Change detection data
▼

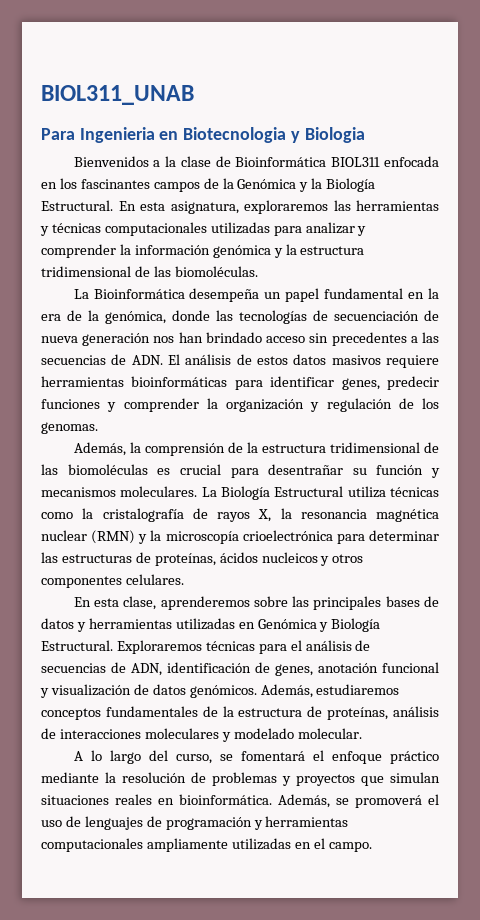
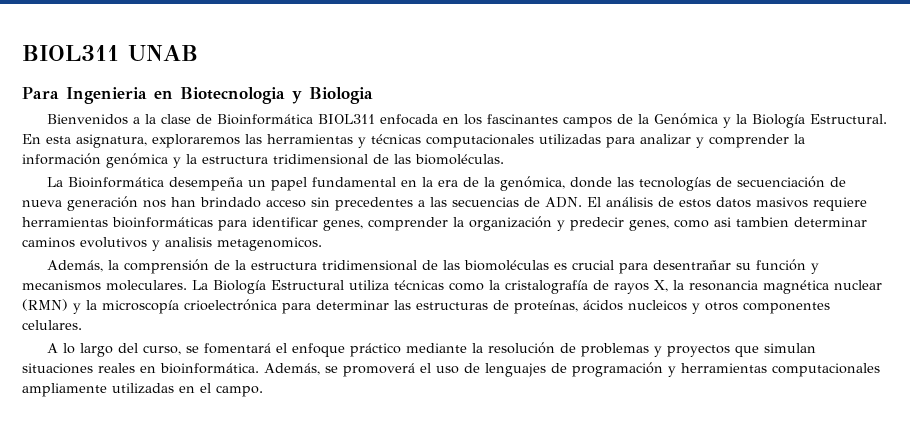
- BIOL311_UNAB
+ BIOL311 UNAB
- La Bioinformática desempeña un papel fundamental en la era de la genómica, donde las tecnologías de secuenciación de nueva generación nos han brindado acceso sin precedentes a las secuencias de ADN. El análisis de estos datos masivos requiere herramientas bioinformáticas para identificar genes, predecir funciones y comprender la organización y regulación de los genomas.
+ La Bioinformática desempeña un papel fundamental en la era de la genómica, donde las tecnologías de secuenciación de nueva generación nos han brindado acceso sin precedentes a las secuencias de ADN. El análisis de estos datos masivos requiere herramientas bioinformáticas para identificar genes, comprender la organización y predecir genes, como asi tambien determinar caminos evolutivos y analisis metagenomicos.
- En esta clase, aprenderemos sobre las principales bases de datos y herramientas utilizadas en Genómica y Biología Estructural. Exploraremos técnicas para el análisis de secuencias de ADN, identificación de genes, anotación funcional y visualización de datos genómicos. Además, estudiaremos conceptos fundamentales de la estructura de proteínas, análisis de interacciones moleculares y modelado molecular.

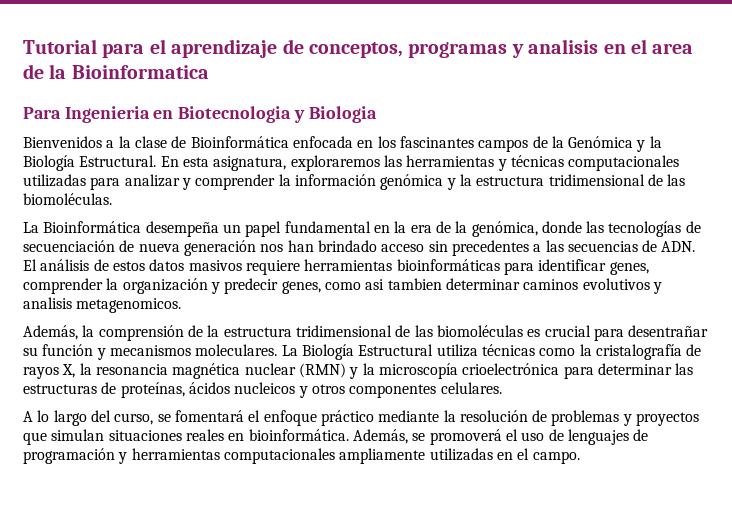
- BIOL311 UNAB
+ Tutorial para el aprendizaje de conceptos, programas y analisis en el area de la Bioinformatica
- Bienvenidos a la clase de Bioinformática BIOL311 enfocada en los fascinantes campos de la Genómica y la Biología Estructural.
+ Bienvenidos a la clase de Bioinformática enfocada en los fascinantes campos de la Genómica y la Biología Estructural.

▲
▼

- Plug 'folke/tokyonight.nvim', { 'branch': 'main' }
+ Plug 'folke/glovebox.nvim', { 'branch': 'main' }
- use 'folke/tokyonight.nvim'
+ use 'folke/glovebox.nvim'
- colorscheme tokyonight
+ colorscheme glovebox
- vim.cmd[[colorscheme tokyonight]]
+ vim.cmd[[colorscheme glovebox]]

▲

TASK ITEM
The lines holding the word "bioinformáticas" are the answer. Pull them out of the records and copy them.

THE COMPLETED TASK
- La Bioinformática desempeña un papel fundamental en la era de la genómica, donde las tecnologías de secuenciación de nueva generación nos han brindado acceso sin precedentes a las secuencias de ADN. El análisis de estos datos masivos requiere herramientas bioinformáticas para identificar genes, predecir funciones y comprender la organización y regulación de los genomas.
+ La Bioinformática desempeña un papel fundamental en la era de la genómica, donde las tecnologías de secuenciación de nueva generación nos han brindado acceso sin precedentes a las secuencias de ADN. El análisis de estos datos masivos requiere herramientas bioinformáticas para identificar genes, comprender la organización y predecir genes, como asi tambien determinar caminos evolutivos y analisis metagenomicos.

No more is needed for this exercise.